DINA: Upon hearing that their children need therapy, many parents become very disappointed. They will often recall unspeakable events of their own traumatic childhood and exclaim, "I picked myself up and carried on! I didn't need to talk to anyone." It is as a result of this inhumane litany of earlier events that the child of such parents often finds himself needing to talk. As for Joseph's brothers, they aren't coming back a month later, saying, "What the hell was that all about?" Would that they could! Would that they had the inner strength or self-esteem to say to Jacob, as he doled out his vile final words, "What the hell was that all about?" and maybe, "Why are you always blaming us?
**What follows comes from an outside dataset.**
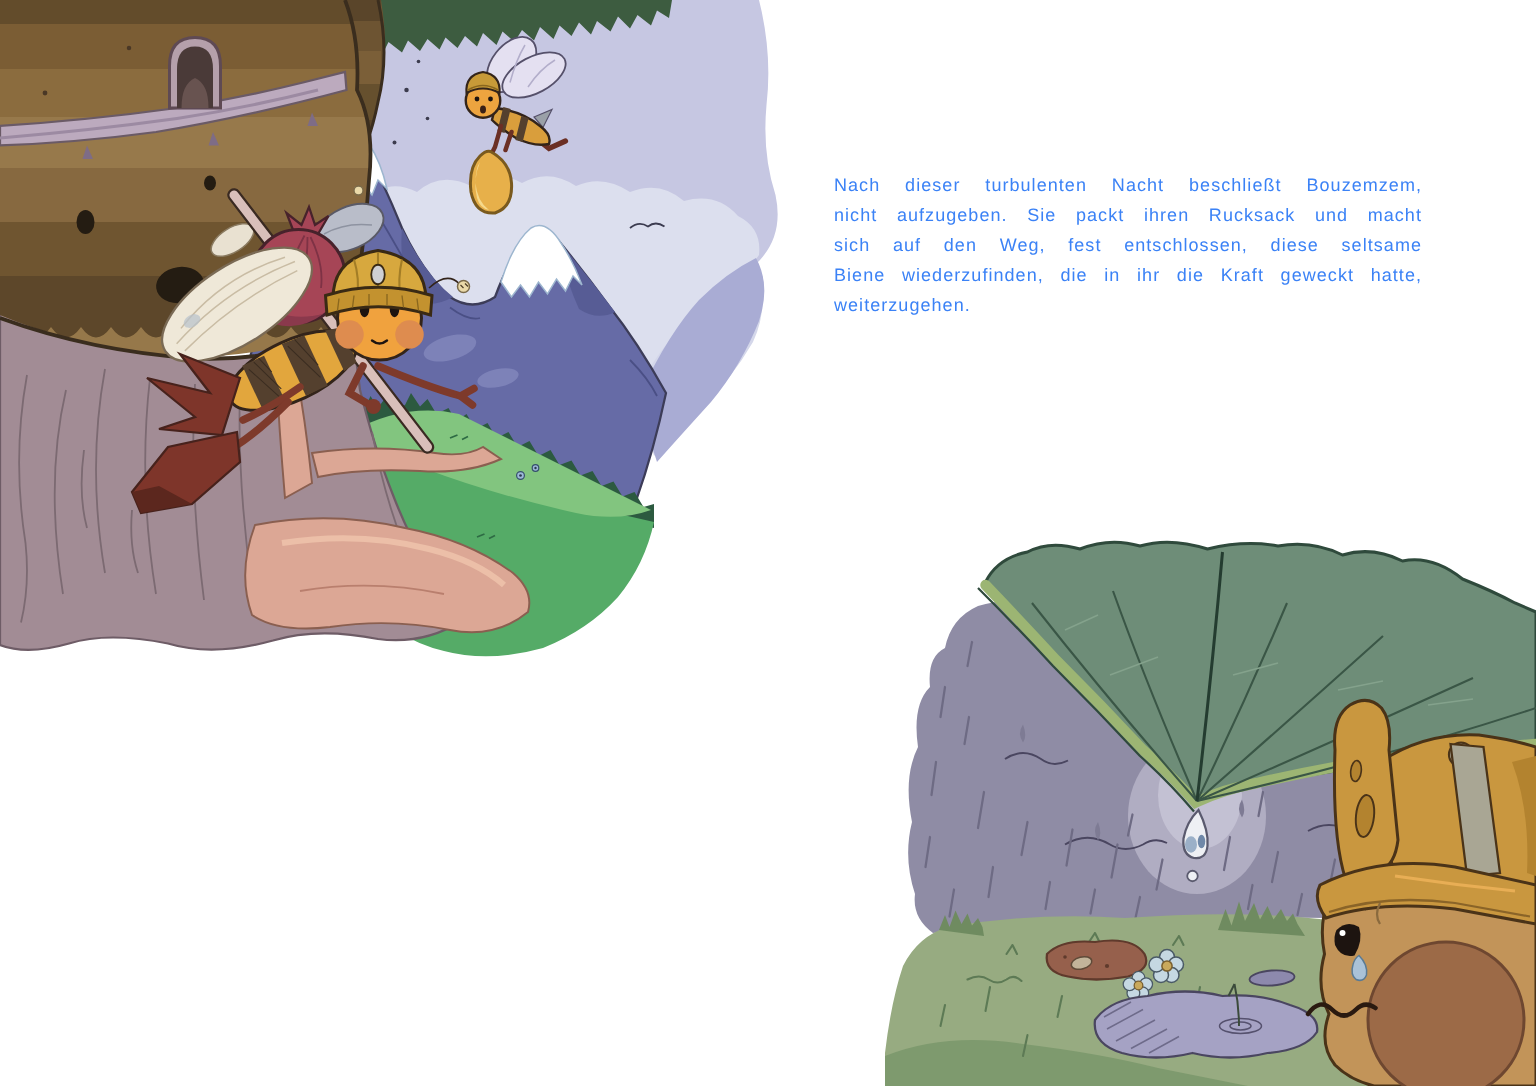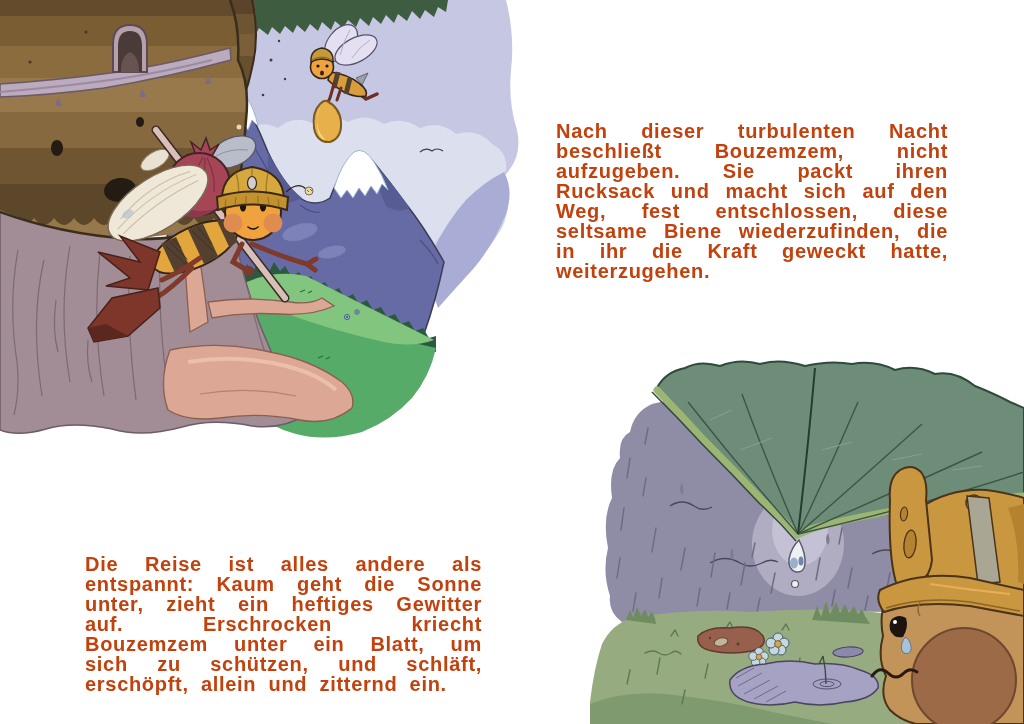"Nach dieser turbulenten Nacht beschließt" .story-text { color: #c2410c -> #3b82f6; font-size: 20px -> 12px; font-weight: 700 -> 400 }
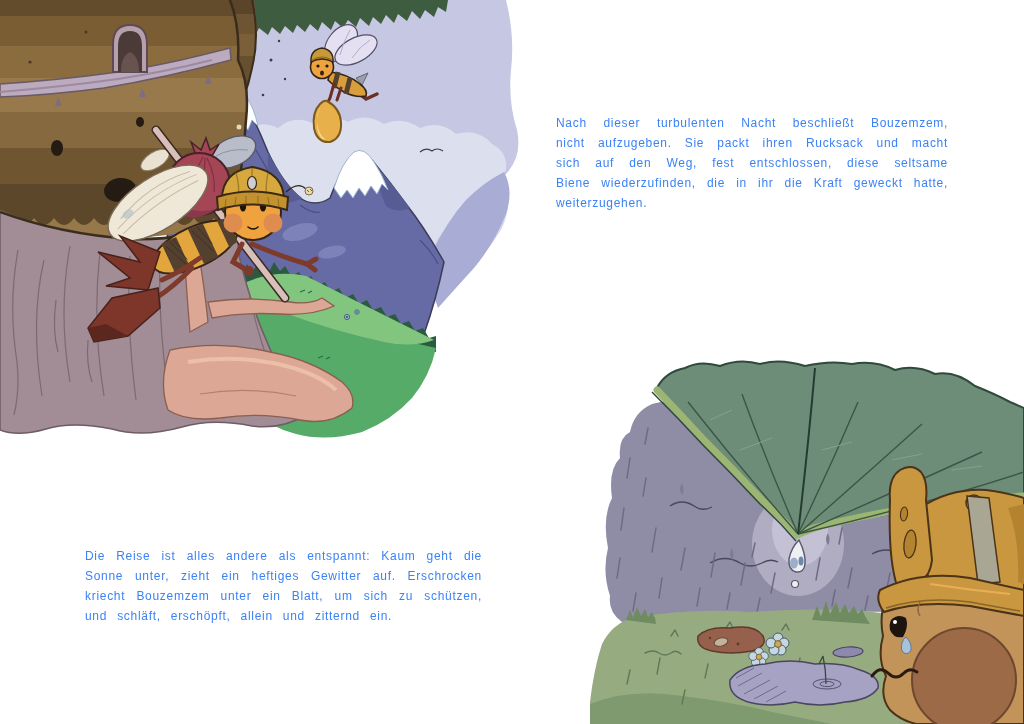"Die Reise ist alles andere" p.story-text { html: <p>Die Reise ist alles andere als entspannt: Kaum geht die Sonne unter, zieht ein heftiges Gewitter auf. Erschrocken kriecht Bouzemzem unter ein Blatt, um sich zu schützen, und schläft, erschöpft, allein und zitternd ein.</p> -> none }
Had you been a little more attentive to our needs and the needs of our mothers, none of this would have happened!" Perhaps then, one of them would have had the insight to understand that it wasn't really Jacob's fault. Jacob, bless him, also did not grow up with an attentive father. Isaac was never able to intercede in his sons' conflicts. Old before his time and blinded to a world where fathers kill sons, Isaac was neither a model of fatherhood nor brotherhood. Destroyed by a father who didn't even consider a humane alternative to killing him, Isaac was constantly searching for comfort from Abraham, who was long dead. And now Isaac's grandsons, Joseph's brothers, are acting out their father's and grandfather's bitter childhoods. These offspring of Terach never really stood a chance, forever re-enacting the stories of the damaged men who came before them. Only the enormous external trauma of slavery allowed for a break in the hostilities, but they were rapidly resumed at the earliest opportunity. The Book of the Prophets is basically a recollection of men carrying out the conflicts of their fathers, only by that time no one even remembered what the initial conflict was about. Julian, I agree that Joseph's brothers will never truly be able to ask forgiveness from him, but Joseph doesn't fare any better in his response: God intended it for good is what we say when we want to avoid responsibility. In short, each generation is destined to relive the strife of its ancestors until we take that responsibility upon ourselves and break the tradition by looking outside the "family" for other models.